[Opening DATA SUPPLIED section]

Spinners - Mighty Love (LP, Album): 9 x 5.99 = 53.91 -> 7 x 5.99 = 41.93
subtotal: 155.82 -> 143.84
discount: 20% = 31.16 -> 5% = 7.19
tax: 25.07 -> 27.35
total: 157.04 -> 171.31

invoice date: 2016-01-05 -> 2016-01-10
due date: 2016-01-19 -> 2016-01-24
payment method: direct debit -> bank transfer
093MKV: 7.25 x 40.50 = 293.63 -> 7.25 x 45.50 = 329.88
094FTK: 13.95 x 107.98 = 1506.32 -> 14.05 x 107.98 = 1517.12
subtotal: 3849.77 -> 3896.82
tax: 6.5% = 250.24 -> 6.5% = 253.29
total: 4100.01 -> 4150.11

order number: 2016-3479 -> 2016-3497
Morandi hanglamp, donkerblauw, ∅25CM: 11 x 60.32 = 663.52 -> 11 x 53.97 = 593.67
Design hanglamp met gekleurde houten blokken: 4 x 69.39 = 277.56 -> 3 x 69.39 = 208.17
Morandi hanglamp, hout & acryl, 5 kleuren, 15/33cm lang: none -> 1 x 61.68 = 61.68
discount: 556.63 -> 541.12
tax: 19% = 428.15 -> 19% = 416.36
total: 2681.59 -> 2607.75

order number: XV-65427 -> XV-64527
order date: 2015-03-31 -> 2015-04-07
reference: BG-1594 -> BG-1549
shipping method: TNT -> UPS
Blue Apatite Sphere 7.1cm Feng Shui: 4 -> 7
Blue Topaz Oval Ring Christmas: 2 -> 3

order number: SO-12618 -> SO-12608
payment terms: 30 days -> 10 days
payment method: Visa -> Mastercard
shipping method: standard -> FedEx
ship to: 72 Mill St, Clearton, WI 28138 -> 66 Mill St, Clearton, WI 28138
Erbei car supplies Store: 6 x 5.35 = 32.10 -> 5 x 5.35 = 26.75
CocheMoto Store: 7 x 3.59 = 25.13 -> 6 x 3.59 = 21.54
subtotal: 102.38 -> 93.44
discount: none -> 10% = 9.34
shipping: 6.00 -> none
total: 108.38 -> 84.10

[Closing DATA SUPPLIED section]

Using the listing, copy every line where the word "shipping" shows up.

shipping method: TNT -> UPS
shipping method: standard -> FedEx
shipping: 6.00 -> none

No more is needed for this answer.